1.    Silpapojakul K, Ukkachoke C, Krisanapan S, Silpapojakul K. Rickettsial meningitis and encephalitis. Arch Intern Med 1991; 151: 1753.
2.    Salva I, de Sousa R, Gouveia C. Rickettsial meningitis. BMJ Case Rep. 2014 Mar 10; 2014.
3.    Khairallah M, Ladjimi A, Chakroun M, Messaoud R, Yahia SB, Zaouali S, et al. Posterior segment manifestations of Rickettsia conorii infection. Ophthalmology 2004 Mar 111:  529-534.
4.    Lu TM, Kuo BI, Chung YM, Liu CY Murine typhus presenting with multiple white dots in the retina. Scand J Infect Dis 1997; 29:  632-633.

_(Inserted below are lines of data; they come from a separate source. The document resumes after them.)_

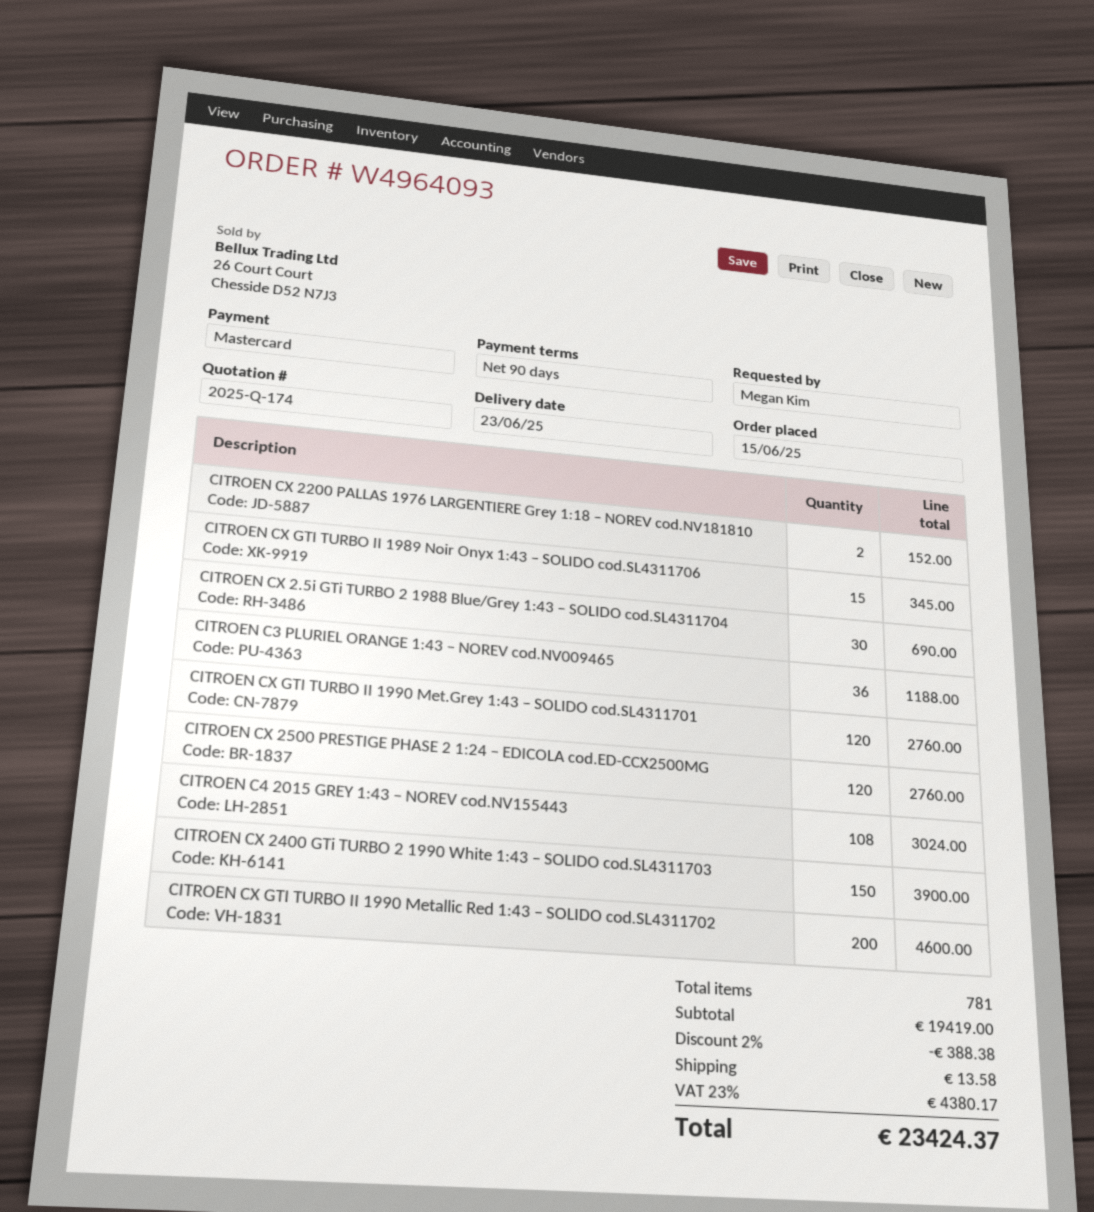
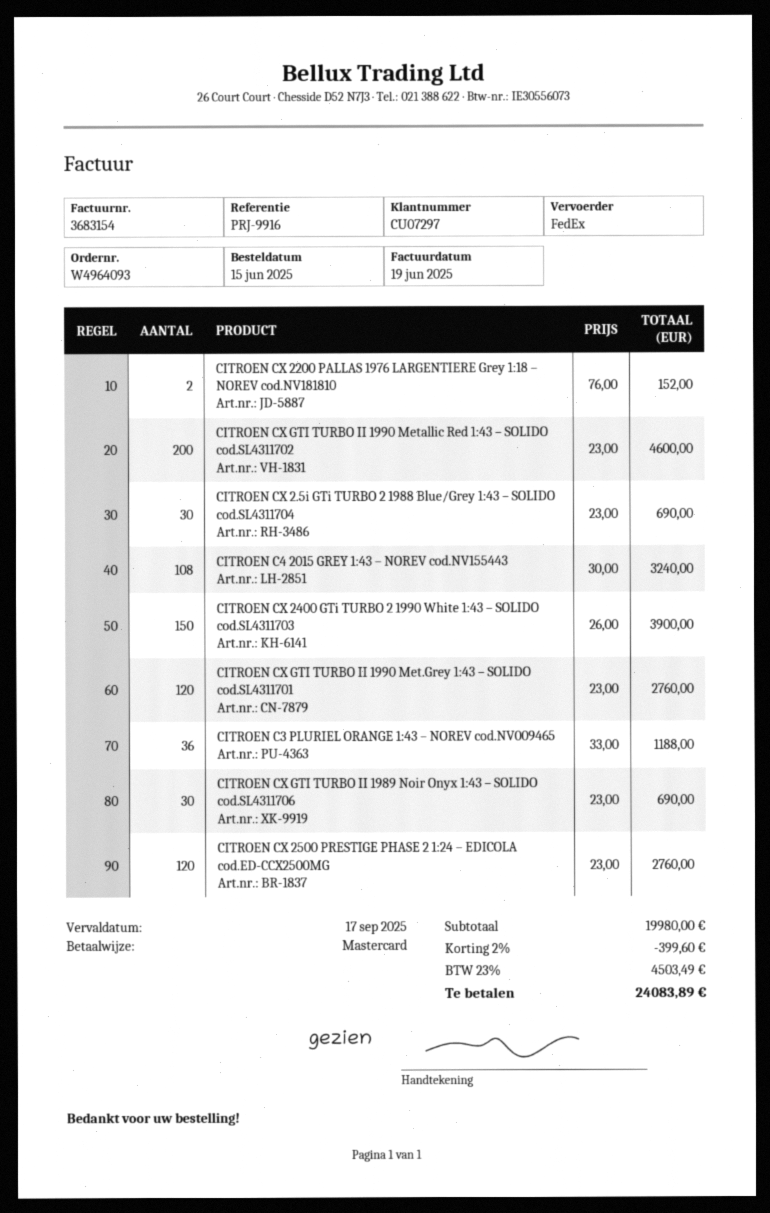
CITROEN CX GTI TURBO II 1989 Noir Onyx 1:43 – SOLIDO cod.SL4311706: 15 for 345.00 -> 30 for 690.00
CITROEN C4 2015 GREY 1:43 – NOREV cod.NV155443: 108 for 3024.00 -> 108 for 3240.00
subtotal: 19419.00 -> 19980.00
discount: 2% = 388.38 -> 2% = 399.60
shipping: 13.58 -> none
tax: 23% = 4380.17 -> 23% = 4503.49
total: 23424.37 -> 24083.89

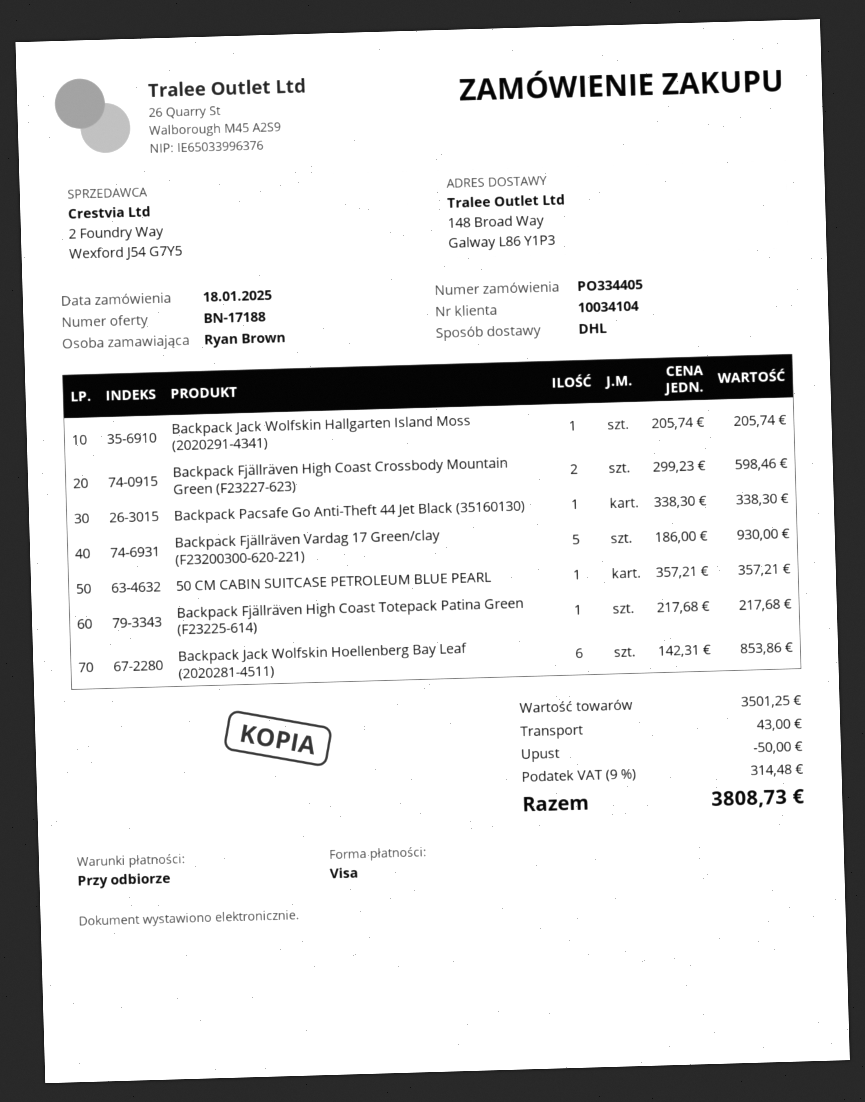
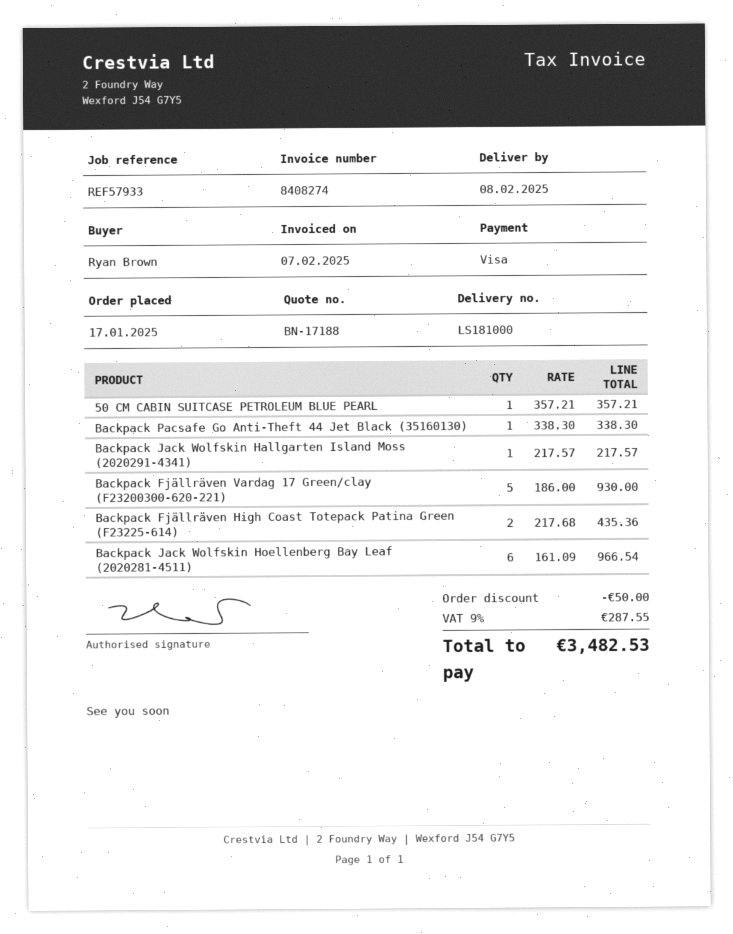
order date: 2025-01-18 -> 2025-01-17
Backpack Jack Wolfskin Hallgarten Island Moss (2020291-4341): 1 x 205.74 = 205.74 -> 1 x 217.57 = 217.57
Backpack Fjällräven High Coast Crossbody Mountain Green (F23227-623): 2 x 299.23 = 598.46 -> none
Backpack Fjällräven High Coast Totepack Patina Green (F23225-614): 1 x 217.68 = 217.68 -> 2 x 217.68 = 435.36
Backpack Jack Wolfskin Hoellenberg Bay Leaf (2020281-4511): 6 x 142.31 = 853.86 -> 6 x 161.09 = 966.54
shipping: 43.00 -> none
tax: 9% = 314.48 -> 9% = 287.55
total: 3808.73 -> 3482.53

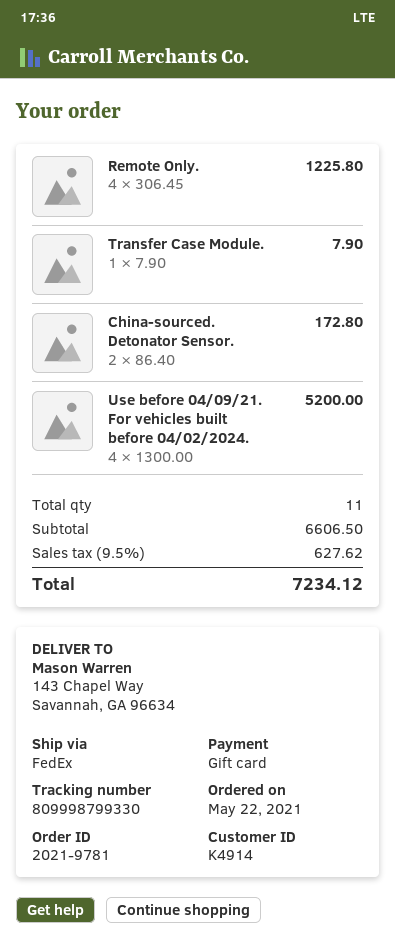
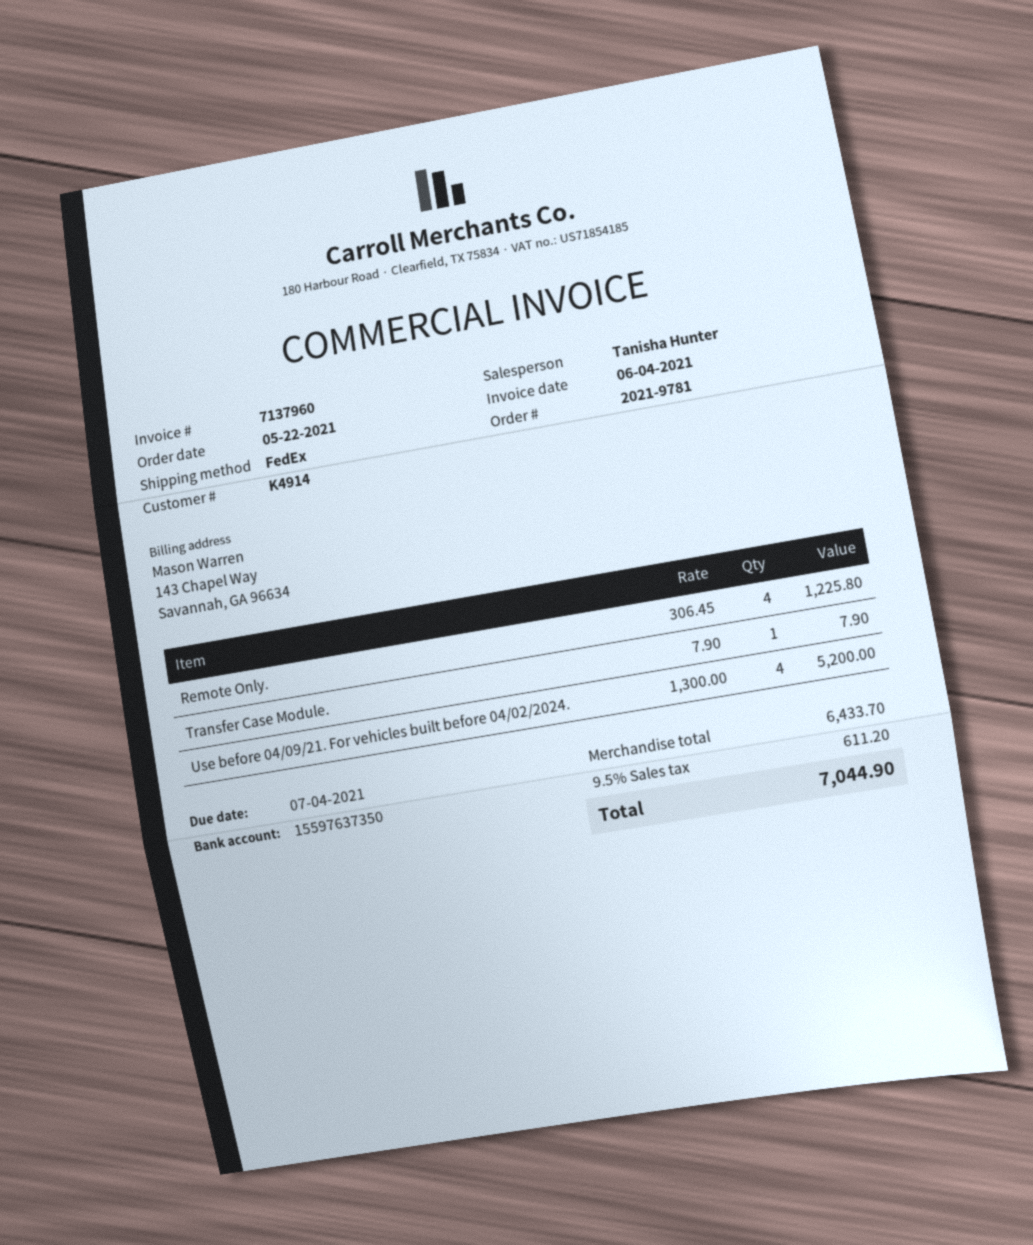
China-sourced. Detonator Sensor.: 2 x 86.40 = 172.80 -> none
subtotal: 6606.50 -> 6433.70
tax: 9.5% = 627.62 -> 9.5% = 611.20
total: 7234.12 -> 7044.90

5.    Nagaki Y, Hayasaka S, Kadoi C, Matsumoto M, Sakagami T Branch retinal vein occlusion in the right eye and retinal hemorrhage in the left in a patient with classical Tsutsugamushi disease. 2001; Jpn J Ophthalmol 45:  108-110.
6.    Nesrine Abroug, Sana Khochtali, Rim Kahloun, Anis Mahmoud, Sonia Attia and Moncef Khairallah. Ocular Manifestations of Rickettsial Diseas. J Infect Dis Ther 2014, 2: 3
7.    Parola P, Raoult D. Rickettsioses éruptives. EMC (Elsevier Paris) Maladies infectieuses, 8-037-I-20, 1998, 24p.
8.    McDade JE. Rickettsial diseases In:  Hausler WJ, Sussman M, editors. Topley and Wilson's Microbiology and Microbial Infections, ed 9, London:  Arnold; 1998, pp.995-1011.
9.    Khairallah M, Ladjimi A, Chakroun M, Messaoud R, Yahia SB, Zaouali S et al. Posterior segment manifestations of Rickettsia conorii infection. Ophthalmology. 2004 Mar; 111(3): 529-34.